Researchers at the University of Twente in the Netherlands have successfully built 3d printed scaffolds to increase the success rate of an experimental method used to help Type 1 diabetes patients.
Around five percent of diabetes patients suffer from Type 1 diabetes, also known as juvenile diabetes which are often diagnosed in children and young adults. During a type 1 diabetes, the body is incapable of producing insulin, a hormone used to convert starches, sugar and other substances.
One experimental method utilized to enable the human body to recoup and reproduce insulin is called Pancreatic Islet Transplantation, a method in which a group of cells are transferred from a donated pancreas. However, during a Pancreatic Islet Transplantation, patients must take doses of immunosuppressant drugs to avoid the transplanted cells from being attacked by the pre-existent cells in the body.
Quite often, Type 1 diabetes patients suffer from a condition known as hypoglycemia which refers to the low levels of glucose in the blood.
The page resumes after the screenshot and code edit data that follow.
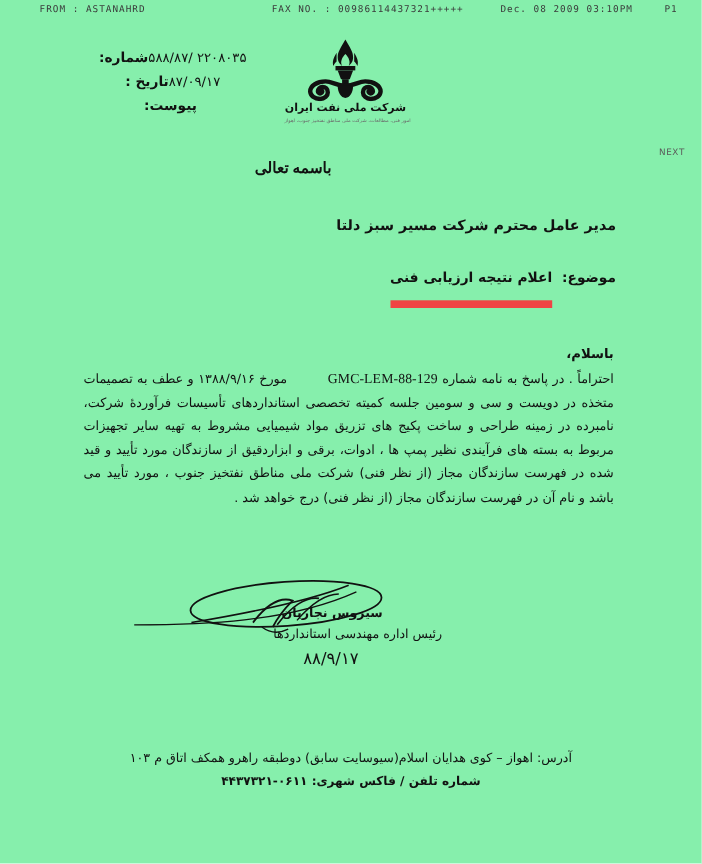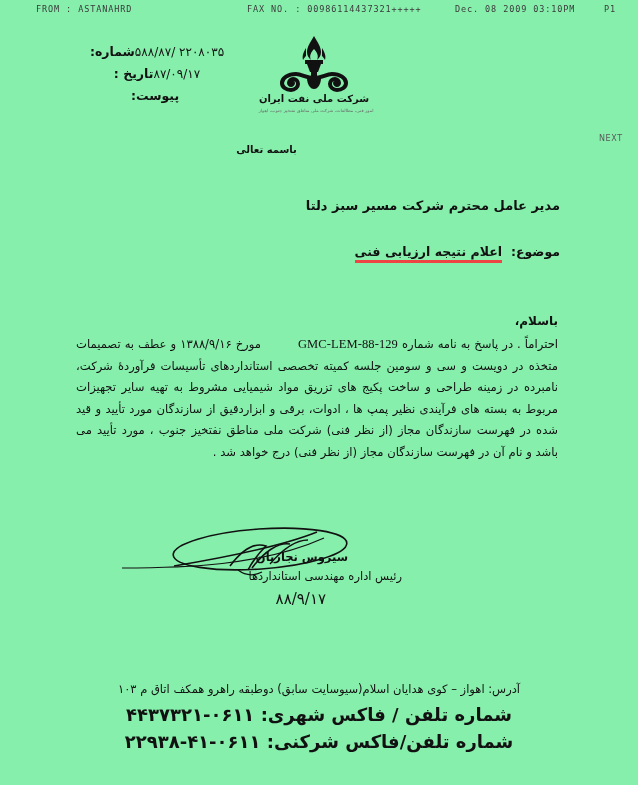--- a/index.html
+++ b/index.html
@@ -142,9 +142,10 @@
     top: 144px;
     width: 533px;
     text-align: center;
-    font-size: 10px;
-    font-weight: bold;
-    color: #111;
+    font-size: 14px;
+    font-weight: bold;
+    color: #111;
+    font-family: Liberation Serif, serif;
   }
 
   

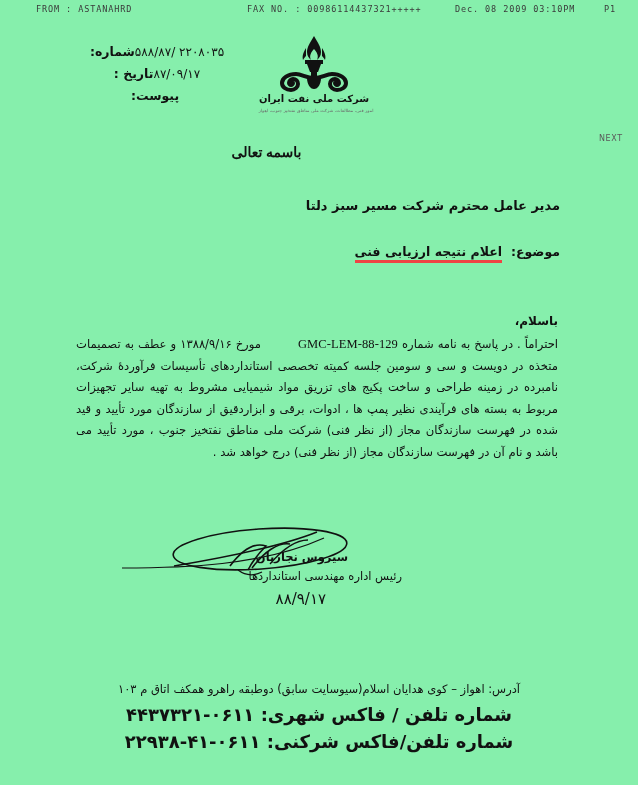--- a/index.html
+++ b/index.html
@@ -174,8 +174,8 @@
     margin-left: 9px;
   }
   .subject-value {
-    border-bottom: 3px solid #ef4444;
-    padding-bottom: 1px;
+    border-bottom: 7px solid #ef4444;
+    padding-bottom: 14px;
   }
 
   

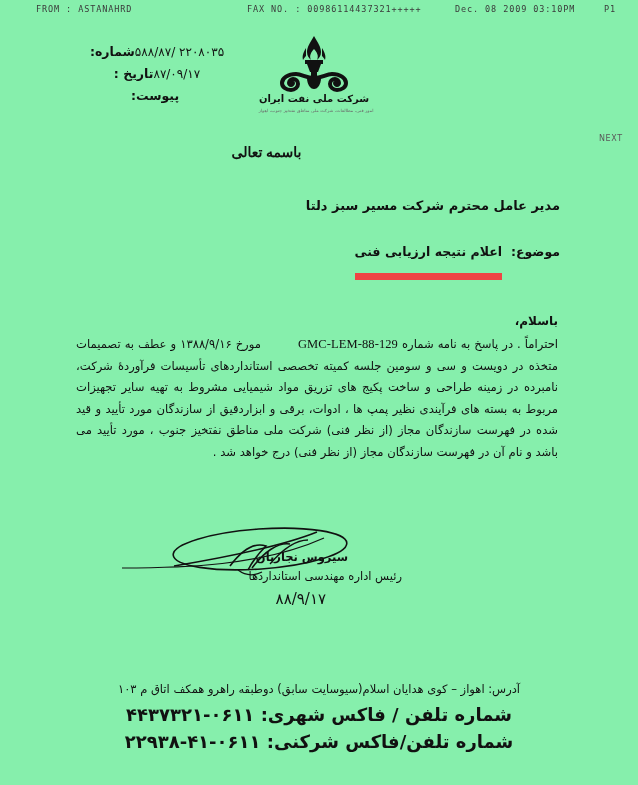--- a/index.html
+++ b/index.html
@@ -273,7 +273,7 @@
     letter-spacing: 0.1px;
   }
   .footer-phone {
-    font-size: 18px;
+    font-size: 11px;
     font-weight: bold;
     margin-bottom: 6px;
     letter-spacing: 0.2px;

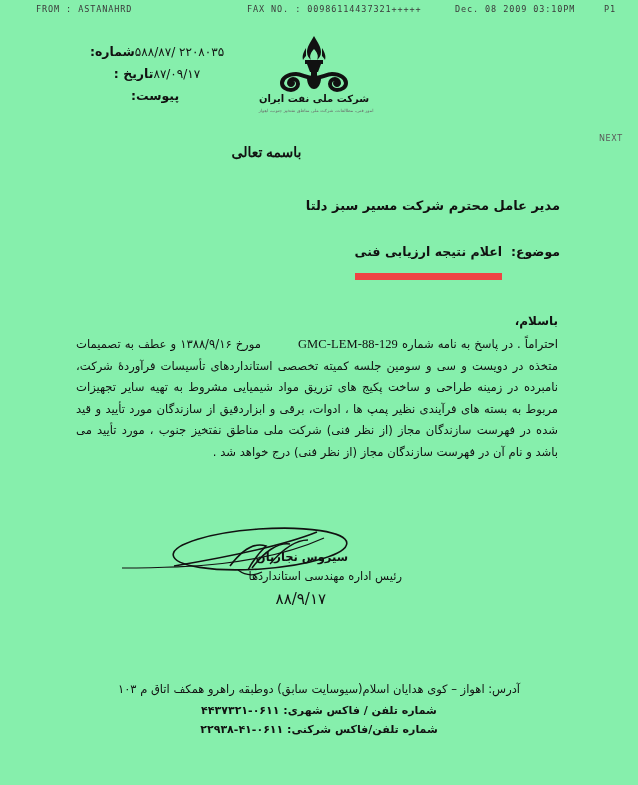--- a/index.html
+++ b/index.html
@@ -374,7 +374,6 @@
   <div class="footer">
     <div class="footer-address">آدرس: اهواز – کوی هدایان اسلام(سیوسایت سابق) دوطبقه راهرو همکف اتاق م ۱۰۳</div>
     <div class="footer-phone">شماره تلفن / فاکس شهری: ۰۶۱۱-۴۴۳۷۳۲۱</div>
-    <div class="footer-phone">شماره تلفن/فاکس شرکنی: ۰۶۱۱-۴۱-۲۲۹۳۸</div>
   </div>
 
 </div>

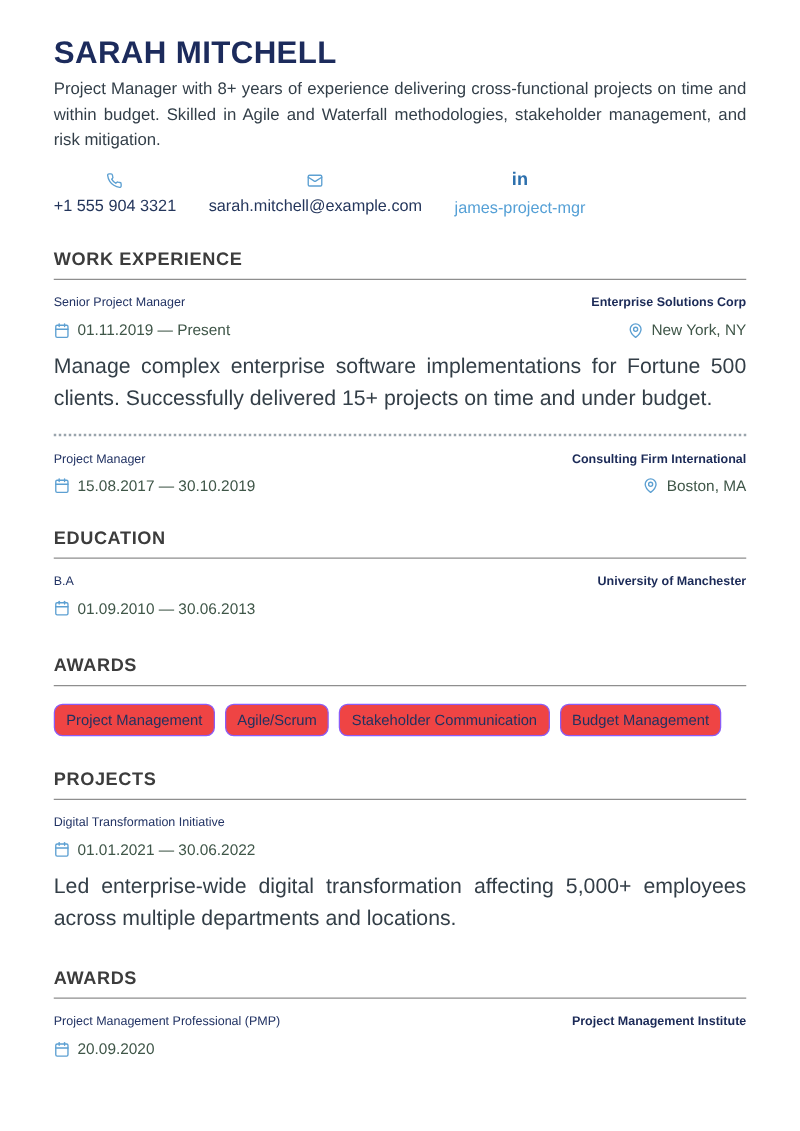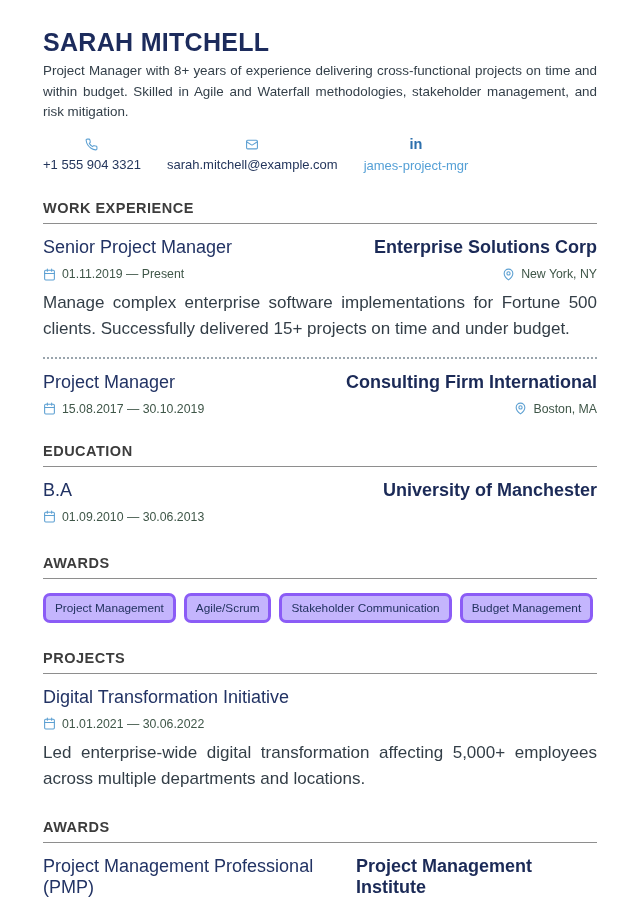--- a/index.html
+++ b/index.html
@@ -65,7 +65,7 @@
     justify-content: space-between;
     align-items: baseline;
     margin-top: 13px;
-    font-size: 18px;
+    font-size: 10px;
   }
   .entry-role { color: #223364; }
   .entry-company { color: #1b2a57; font-weight: 700; text-align: left; }

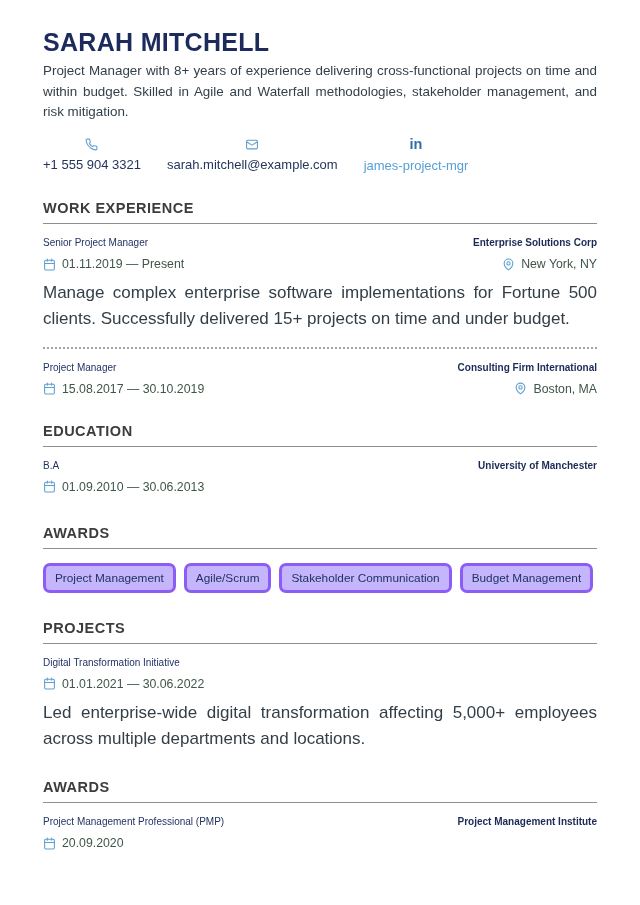--- a/index.html
+++ b/index.html
@@ -94,12 +94,12 @@
   
   .pills { display: flex; flex-wrap: wrap; gap: 8px; margin-top: 14px; }
   .pill {
-    border: 3px solid #8b5cf6;
+    border: 1px solid #8b5cf6;
     border-radius: 7px;
     padding: 5px 9px 5px 9px;
     font-size: 11.8px;
     color: #22325f;
-    background: #c4b5fd;
+    background: #ef4444;
     white-space: nowrap;
   }
 </style>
The scaffolds developed by the researchers at the University of Twente embed islets into a mixture of gelatin and alginate, thus increasing the success rate of pancreatic islet transplantation and decreasing the potentially lethal effects of hypoglycemia.
The team of researchers led by Dr. Aart van Apeldoorn named the process bioplotting as it is a 3d printed structure that enables an efficient swapping of glucose and insulin.
Dr. Aart van Apeldoorn, a co-author of the research, explained “If we are to improve the success of this treatment for Type 1 diabetes, we need to create an implant in which islets are embedded, or encapsulated, from a material that allows for very efficient oxygen and nutrient supply, and quick exchange of glucose and insulin, while keeping the host cells out.”